A Contre Courant : A l’Est, quoi de nouveau ?




Chaque mois, le mensuel Alternative libertaire reproduit l’édito de la revue alsacienne À Contre Courant, qui de son côté reproduit l’édito d’AL. Pour contacter ces camarades : ACC, BP 2123, 68060 Mulhouse Cedex.


« C’est à nous qu’est revenu de faire le sale boulot. » C’est par un tel aveu, franc et brutal, que le jeune Fabius expliquait, il y près de 20 ans, la défaite annoncée de l’Union de la gauche aux législatives de 1986. Il incarnait alors le virage « moderniste » et « libéral » d’un PS très fier de sa « culture de gouvernement ». Et question « sale boulot », Fabius savait de quoi il parlait : blocage des salaires, dépeçage de la protection sociale, liquidation de pans entiers de la production industrielle, précarisation du travail…

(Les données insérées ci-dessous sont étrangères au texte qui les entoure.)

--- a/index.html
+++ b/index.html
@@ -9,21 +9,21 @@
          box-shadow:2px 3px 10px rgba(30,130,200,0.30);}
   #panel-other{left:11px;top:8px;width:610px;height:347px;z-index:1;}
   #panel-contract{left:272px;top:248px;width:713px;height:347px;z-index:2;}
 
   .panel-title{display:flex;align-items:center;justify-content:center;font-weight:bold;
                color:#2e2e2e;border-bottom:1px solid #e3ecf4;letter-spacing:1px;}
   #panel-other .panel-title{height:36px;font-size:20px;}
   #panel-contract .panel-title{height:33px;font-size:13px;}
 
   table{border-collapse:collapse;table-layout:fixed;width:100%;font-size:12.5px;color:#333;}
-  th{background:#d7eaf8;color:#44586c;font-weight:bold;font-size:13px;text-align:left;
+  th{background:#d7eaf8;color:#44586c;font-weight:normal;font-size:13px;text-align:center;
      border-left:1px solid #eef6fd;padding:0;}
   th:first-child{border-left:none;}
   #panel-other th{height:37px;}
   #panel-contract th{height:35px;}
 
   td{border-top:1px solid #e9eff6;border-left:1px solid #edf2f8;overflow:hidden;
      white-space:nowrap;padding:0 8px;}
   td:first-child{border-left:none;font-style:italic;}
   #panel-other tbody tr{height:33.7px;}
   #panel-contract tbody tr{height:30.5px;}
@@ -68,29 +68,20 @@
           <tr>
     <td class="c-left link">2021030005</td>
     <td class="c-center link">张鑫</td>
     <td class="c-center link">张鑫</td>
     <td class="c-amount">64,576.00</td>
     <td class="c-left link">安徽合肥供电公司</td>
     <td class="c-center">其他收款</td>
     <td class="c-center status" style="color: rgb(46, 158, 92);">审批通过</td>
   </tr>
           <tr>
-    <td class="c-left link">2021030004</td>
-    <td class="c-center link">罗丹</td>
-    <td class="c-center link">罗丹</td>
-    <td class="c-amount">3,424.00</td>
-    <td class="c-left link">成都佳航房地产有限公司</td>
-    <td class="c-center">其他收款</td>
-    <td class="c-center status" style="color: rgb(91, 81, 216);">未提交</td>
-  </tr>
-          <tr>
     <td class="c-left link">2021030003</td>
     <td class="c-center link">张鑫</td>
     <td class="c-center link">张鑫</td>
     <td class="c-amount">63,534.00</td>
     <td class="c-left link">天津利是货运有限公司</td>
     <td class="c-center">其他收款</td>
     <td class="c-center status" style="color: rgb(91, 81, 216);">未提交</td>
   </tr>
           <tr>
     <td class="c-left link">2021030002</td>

Comme en écho à cette voix d’outre-tombe de la mitterrandie, c’est avec les mêmes arguments autoritaires, la même prétendue nécessité, les mêmes regrets affligés devant les mêmes conséquences électorales que Schröder s’acquitte servilement de la même sale besogne - sous l’injonction d’un patronat local qui, au nom de l’élargissement à l’Est, prétend accélérer l’harmonisation européenne de la condition salariale. L’Institut économique de Munich déclare ainsi que le salaires des Allemands de l’Est doit, pour être concurrentiel, baisser et se rapprocher de celui des Polonais. De son côté le ministre Clement n’a rien de mieux à proposer pour relancer la « compétitivité » des Länder de l’ex-RDA une « zone économique spéciale ». Une « zone franche » donc, une de ces fameuses zones d’extraterritorialité sociale dont le capitalisme occidental est allé chercher en Chine « communiste » le modèle exemplaire.

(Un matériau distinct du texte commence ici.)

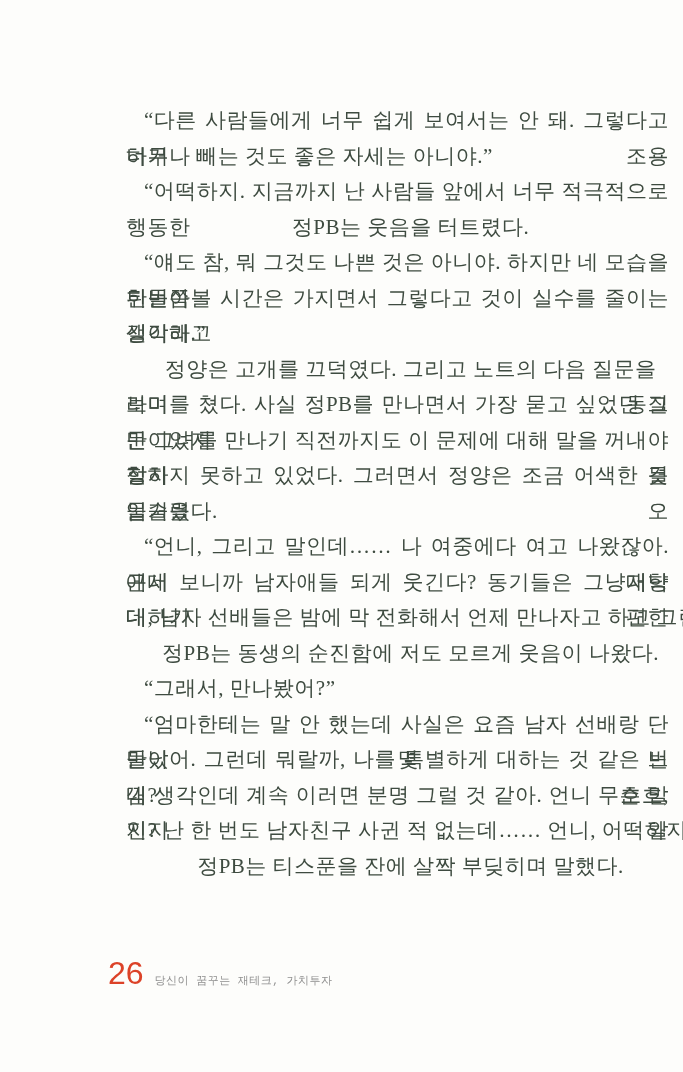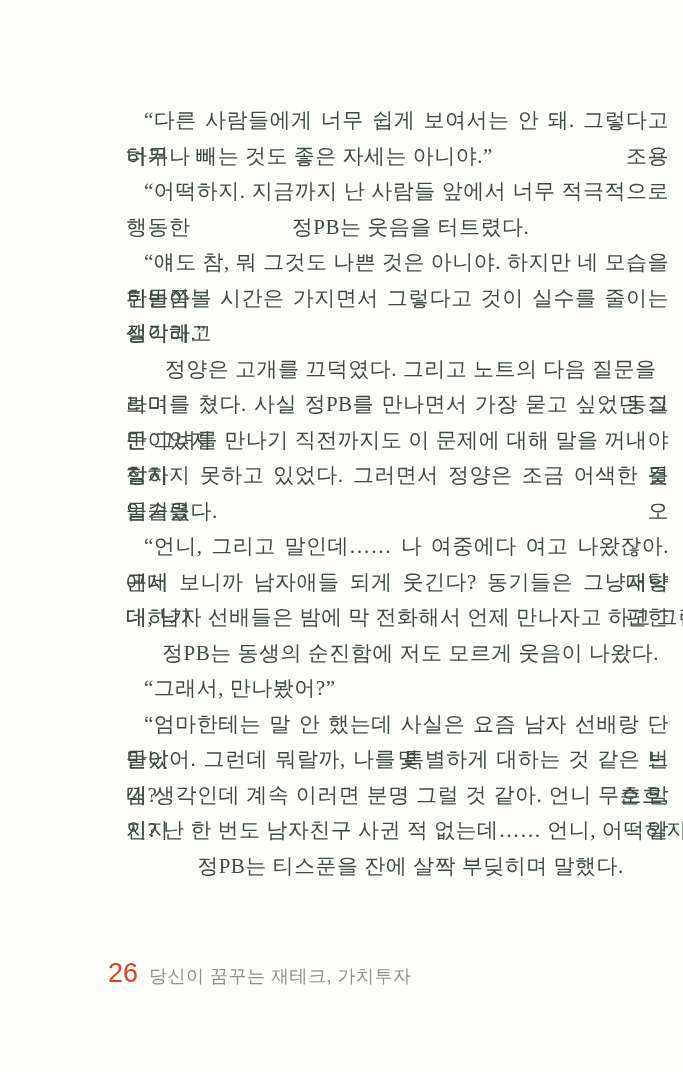--- a/index.html
+++ b/index.html
@@ -40,29 +40,29 @@
     position: absolute;
     left: 108px;
     top: 958px;
     display: flex;
     align-items: baseline;
     gap: 11px;
   }
   .page-num {
     color: var(--page_number, #dc4228);
     font-family: "Liberation Sans", "DejaVu Sans", sans-serif;
-    font-size: 27px;
+    font-size: 32px;
     font-weight: 500;
     line-height: 30px;
     text-align: center;
   }
   .footer-title {
     color: var(--footer_text, #8f8f8f);
-    font-family: Liberation Sans, sans-serif;
-    font-size: 18px;
+    font-family: Liberation Mono, monospace;
+    font-size: 11px;
     letter-spacing: 0.5px;
   }
 </style>
 </head>
 <body>
 
 <div class="page">
 
   <div class="body-text">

L’harmonisation européenne que nous chante la sociale-démocratie pour justifier la constitutionnalisation du capitalisme sauvage n’est donc ni un mensonge, ni une chimère. C’est un cauchemar : le toujours moins pour le social, le toujours plus pour le capital.

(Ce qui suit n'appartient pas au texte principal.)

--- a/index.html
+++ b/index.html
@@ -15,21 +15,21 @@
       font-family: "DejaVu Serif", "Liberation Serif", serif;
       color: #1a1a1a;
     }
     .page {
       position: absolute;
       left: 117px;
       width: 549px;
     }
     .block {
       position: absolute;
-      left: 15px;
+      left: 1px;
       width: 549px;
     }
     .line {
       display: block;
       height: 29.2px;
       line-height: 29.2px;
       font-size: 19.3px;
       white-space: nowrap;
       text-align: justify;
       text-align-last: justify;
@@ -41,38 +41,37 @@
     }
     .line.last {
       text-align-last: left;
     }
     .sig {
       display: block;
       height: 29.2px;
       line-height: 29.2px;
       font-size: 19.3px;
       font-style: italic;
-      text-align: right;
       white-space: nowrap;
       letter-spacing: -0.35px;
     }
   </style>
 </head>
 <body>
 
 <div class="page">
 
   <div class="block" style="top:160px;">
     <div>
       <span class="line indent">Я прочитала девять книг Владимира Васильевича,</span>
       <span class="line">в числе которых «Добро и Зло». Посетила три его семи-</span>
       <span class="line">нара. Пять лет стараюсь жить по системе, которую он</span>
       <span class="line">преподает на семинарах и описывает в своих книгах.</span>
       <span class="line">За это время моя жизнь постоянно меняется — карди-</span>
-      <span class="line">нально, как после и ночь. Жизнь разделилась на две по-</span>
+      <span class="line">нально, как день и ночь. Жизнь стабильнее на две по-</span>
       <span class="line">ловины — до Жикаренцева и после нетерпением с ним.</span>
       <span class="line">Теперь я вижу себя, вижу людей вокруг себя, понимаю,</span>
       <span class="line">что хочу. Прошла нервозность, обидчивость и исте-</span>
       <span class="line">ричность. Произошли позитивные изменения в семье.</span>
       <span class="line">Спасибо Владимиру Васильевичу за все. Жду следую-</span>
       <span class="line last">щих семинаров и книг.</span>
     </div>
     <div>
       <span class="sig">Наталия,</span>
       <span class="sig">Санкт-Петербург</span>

La résistance actuelle à l’Agenda 2010 s’exprime à travers des manifestations hebdomadaires sur le modèle de celles qui avaient contribué à l’effondrement de la bureaucratie vermoulue de RDA, et par effet de dominos toutes les bureaucraties staliniennes du bloc de l’est. Cette résistance se cristallise sur le démantèlement de l’assurance-chômage (Hartz IV) et se concentre dans les Länder de l’Est. Elle cherche néanmoins à s’étendre socialement et géographiquement : aux autres fractions su salariat (en particulier les ouvriers de l’industrie où l’intensification de l’exploitation s’accompagne d’un chantage aux délocalisations) et aux Länder d’Allemagne de l’Ouest.

Encore une fois, c’est la nécessité et l’urgence d’une mobilisation unitaire qui s’impose. Unitaire entre les travailleurs de chaque pays par delà les situations particulières, les statuts professionnels, les traditions politiques (communiste, libertaire, anarcho-syndicaliste, socialiste). Unitaire entre les des différents pays d’Europe contre les instances communautaires qui pilotent la politique de régression sociale. En dépit des tentatives des bureaucraties politiques et syndicales de freiner et diviser le mouvement, Berlin doit voir converger dans une manifestation nationale la rébellion du salariat allemand contre le gouvernement Schröder. Ainsi contrairement aux vociférations hystériques d’un Cohn-Bendit qu’étrangle la perspective d’un rejet de la Constitution européenne par le peuple français, ce dernier ne serait pas isolé en Europe. Il s’opposerait certes à toute la classe dirigeante communautaire (gouvernement et patronat), mais serait en phase avec tous les travailleurs qui luttent dans leur pays contre la mise en œuvre, par leur gouvernement respectif, de la politique décidée à Bruxelles. A Berlin contre Schröder, à Londres contre Blair, à Rome contre Berlusconi …- en attendant que, débordant les cadres nationaux et les frontières mentales, marchent sur Bruxelles les millions de travailleurs opposés aux institutions réactionnaires et à la politique anti-sociale de l’Union européenne.